#### Assigned task:
In your copy of the data, omit the pictures and keep all else exactly as given.
** Opening Data for this task block **
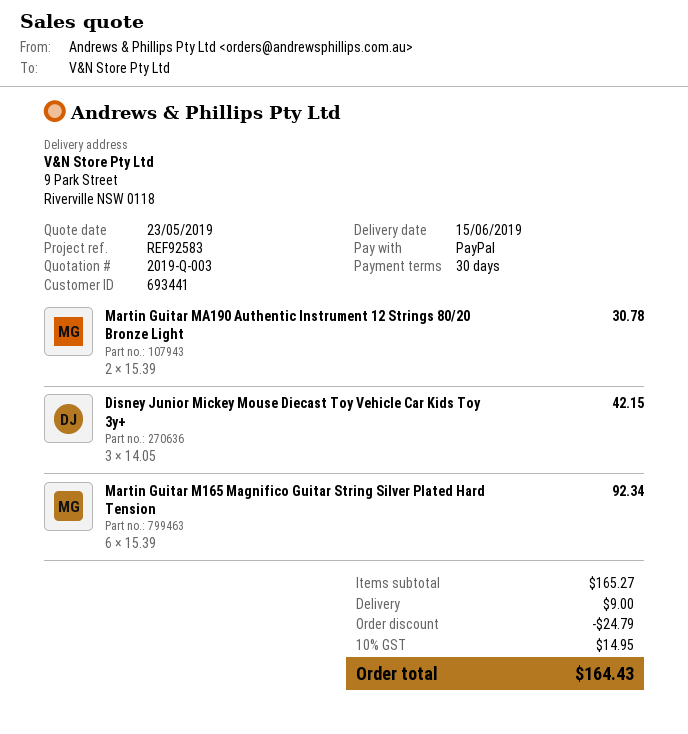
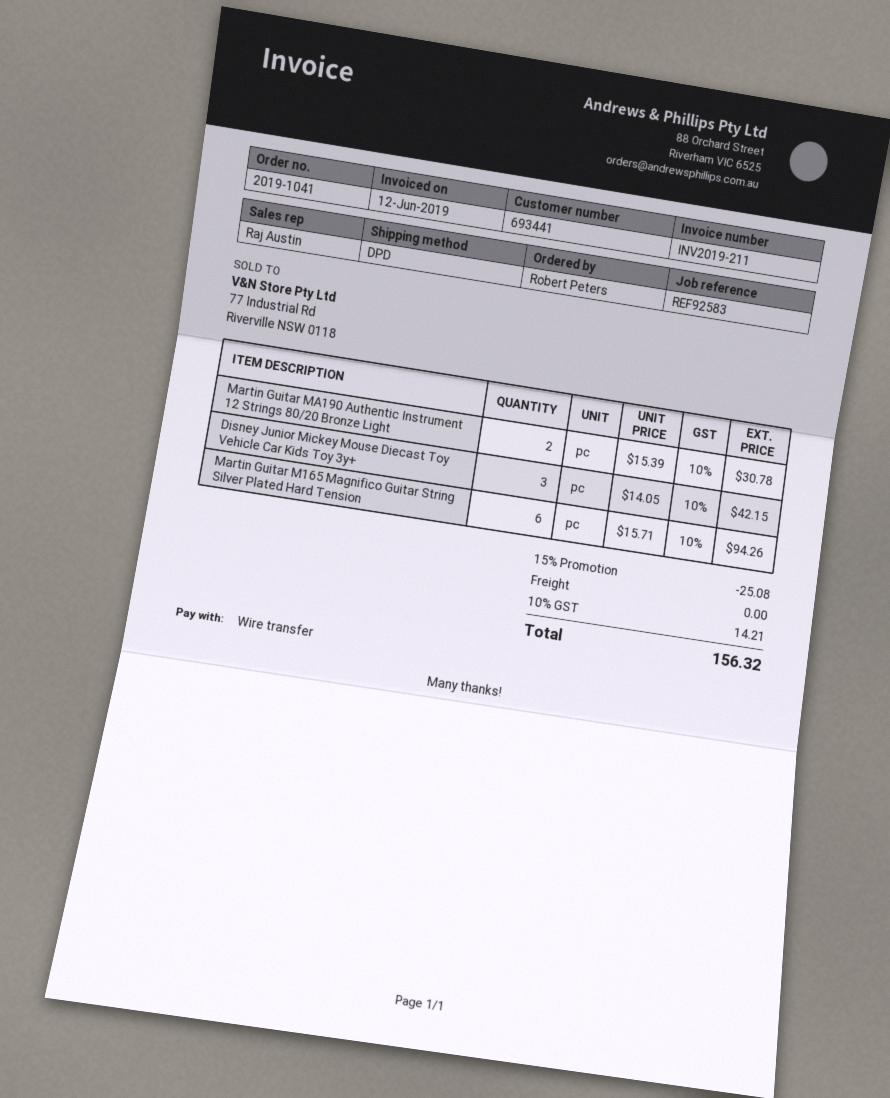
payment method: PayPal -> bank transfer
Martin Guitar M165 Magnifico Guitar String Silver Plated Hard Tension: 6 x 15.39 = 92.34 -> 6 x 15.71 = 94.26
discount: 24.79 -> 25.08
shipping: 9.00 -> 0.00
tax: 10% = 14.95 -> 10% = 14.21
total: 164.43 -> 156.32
** Closing Data for this task block **
#### Solution to the exercise:
payment method: PayPal -> bank transfer
Martin Guitar M165 Magnifico Guitar String Silver Plated Hard Tension: 6 x 15.39 = 92.34 -> 6 x 15.71 = 94.26
discount: 24.79 -> 25.08
shipping: 9.00 -> 0.00
tax: 10% = 14.95 -> 10% = 14.21
total: 164.43 -> 156.32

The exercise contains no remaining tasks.